TASK DATA:

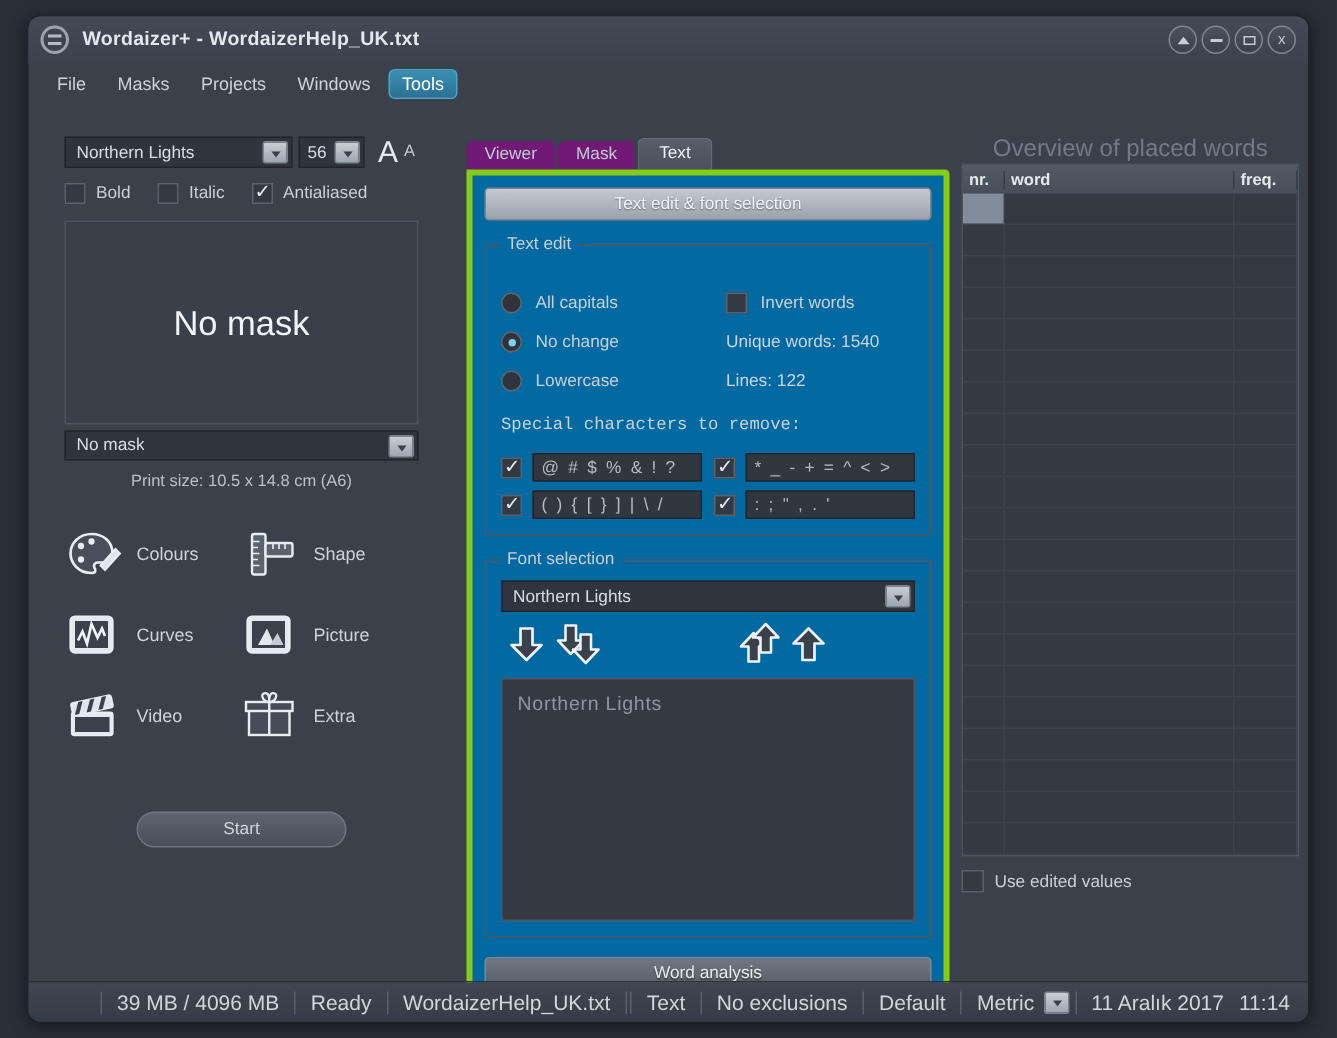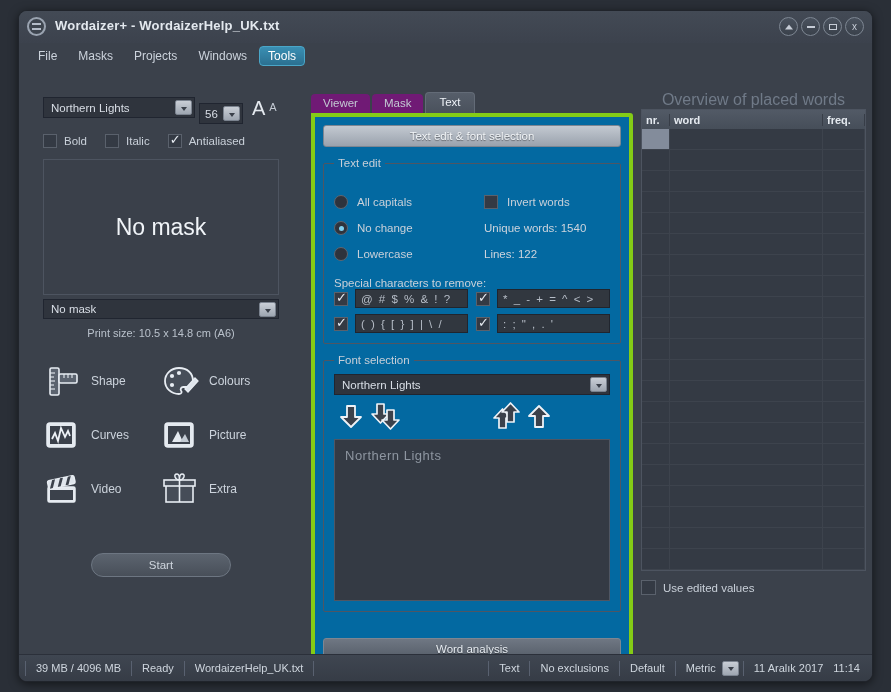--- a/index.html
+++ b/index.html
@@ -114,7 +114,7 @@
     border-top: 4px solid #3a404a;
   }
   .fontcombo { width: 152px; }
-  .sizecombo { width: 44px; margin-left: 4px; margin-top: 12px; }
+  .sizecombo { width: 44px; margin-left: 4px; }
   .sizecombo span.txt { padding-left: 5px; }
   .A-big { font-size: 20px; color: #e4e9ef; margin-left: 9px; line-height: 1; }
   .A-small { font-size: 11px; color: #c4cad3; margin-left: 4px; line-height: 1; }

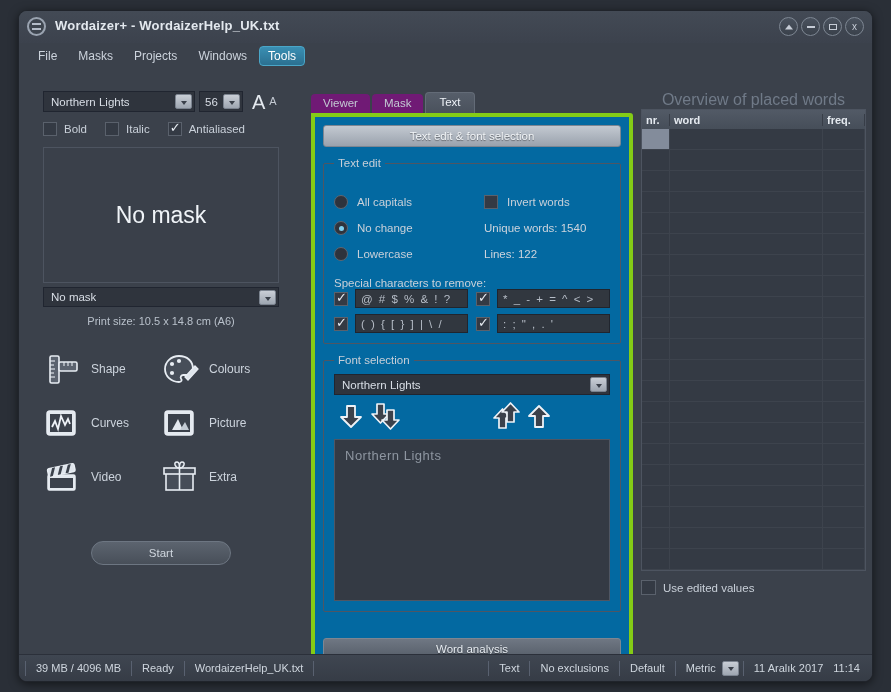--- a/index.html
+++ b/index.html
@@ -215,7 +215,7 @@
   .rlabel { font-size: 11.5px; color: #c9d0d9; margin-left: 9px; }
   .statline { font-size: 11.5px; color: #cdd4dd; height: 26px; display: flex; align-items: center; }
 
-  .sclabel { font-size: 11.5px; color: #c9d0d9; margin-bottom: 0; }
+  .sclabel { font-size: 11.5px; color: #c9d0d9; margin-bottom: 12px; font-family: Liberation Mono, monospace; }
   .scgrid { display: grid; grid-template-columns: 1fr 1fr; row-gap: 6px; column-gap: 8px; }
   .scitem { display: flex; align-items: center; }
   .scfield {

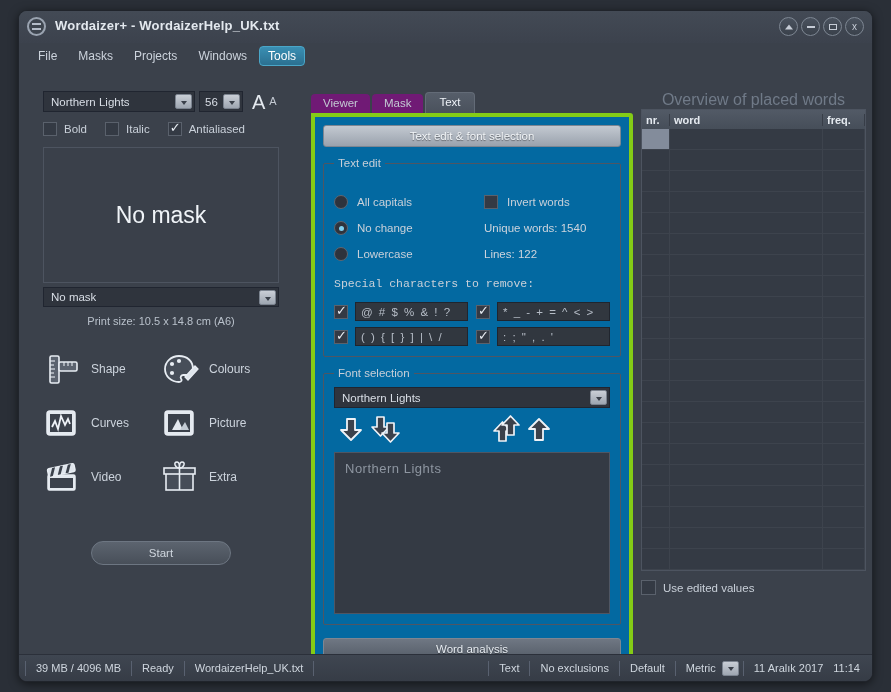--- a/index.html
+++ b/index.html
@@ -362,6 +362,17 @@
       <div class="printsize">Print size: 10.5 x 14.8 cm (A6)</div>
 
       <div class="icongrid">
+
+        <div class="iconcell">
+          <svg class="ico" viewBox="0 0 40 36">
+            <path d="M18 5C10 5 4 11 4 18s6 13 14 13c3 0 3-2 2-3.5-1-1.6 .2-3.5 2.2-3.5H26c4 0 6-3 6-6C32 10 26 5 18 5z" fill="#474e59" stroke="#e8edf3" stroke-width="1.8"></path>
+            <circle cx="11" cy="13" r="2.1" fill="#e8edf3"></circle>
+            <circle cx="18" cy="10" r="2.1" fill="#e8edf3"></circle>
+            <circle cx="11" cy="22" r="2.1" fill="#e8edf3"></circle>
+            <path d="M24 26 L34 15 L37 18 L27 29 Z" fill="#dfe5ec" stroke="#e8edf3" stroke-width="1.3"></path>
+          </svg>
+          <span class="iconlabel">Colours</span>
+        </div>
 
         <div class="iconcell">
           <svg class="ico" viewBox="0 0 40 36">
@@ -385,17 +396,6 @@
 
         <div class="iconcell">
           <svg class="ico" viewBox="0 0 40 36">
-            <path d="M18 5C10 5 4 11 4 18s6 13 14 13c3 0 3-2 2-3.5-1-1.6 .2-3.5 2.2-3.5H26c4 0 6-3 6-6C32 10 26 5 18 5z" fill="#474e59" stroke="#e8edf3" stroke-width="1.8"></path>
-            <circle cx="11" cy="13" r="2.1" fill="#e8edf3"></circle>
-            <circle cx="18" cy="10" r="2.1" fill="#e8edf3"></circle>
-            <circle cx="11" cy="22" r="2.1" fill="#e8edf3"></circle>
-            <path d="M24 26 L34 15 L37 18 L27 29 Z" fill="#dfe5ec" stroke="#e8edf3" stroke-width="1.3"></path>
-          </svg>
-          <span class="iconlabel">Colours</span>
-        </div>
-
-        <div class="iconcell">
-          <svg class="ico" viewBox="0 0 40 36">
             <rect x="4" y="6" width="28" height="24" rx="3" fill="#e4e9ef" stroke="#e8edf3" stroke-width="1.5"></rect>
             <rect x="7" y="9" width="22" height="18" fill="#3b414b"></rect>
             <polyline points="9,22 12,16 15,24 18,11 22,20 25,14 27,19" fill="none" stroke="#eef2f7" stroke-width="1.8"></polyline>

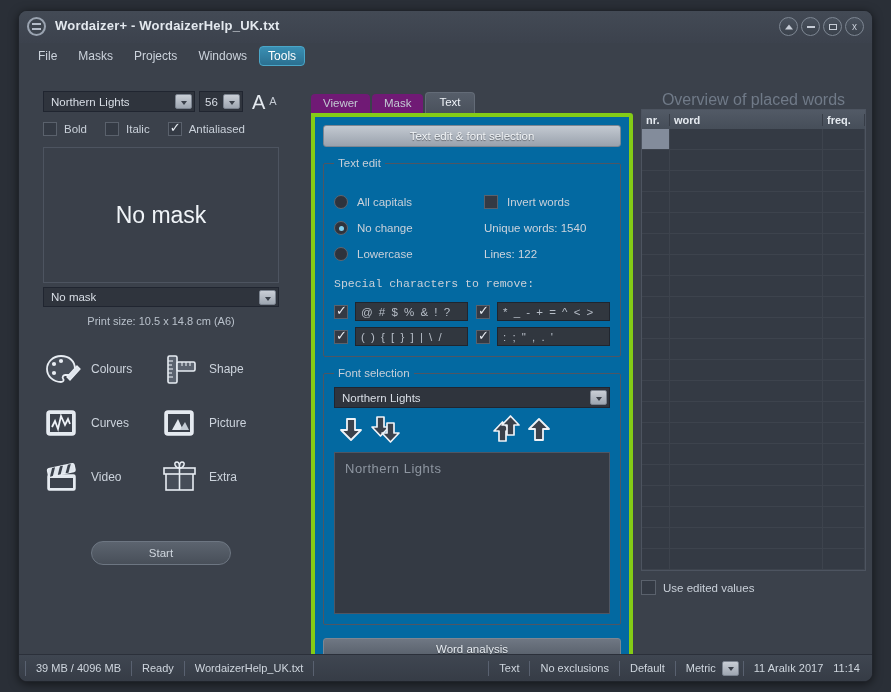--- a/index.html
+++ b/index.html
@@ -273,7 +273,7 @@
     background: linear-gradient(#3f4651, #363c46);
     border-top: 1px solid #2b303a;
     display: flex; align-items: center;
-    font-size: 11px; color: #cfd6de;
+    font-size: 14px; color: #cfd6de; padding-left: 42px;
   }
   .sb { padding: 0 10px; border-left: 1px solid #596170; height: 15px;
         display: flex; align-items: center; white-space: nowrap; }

EXERCISE AIM: Check each line of the records above, and copy those that hold the word "sizecombo".

EXERCISE RESPONSE:
-  .sizecombo { width: 44px; margin-left: 4px; margin-top: 12px; }
+  .sizecombo { width: 44px; margin-left: 4px; }
   .sizecombo span.txt { padding-left: 5px; }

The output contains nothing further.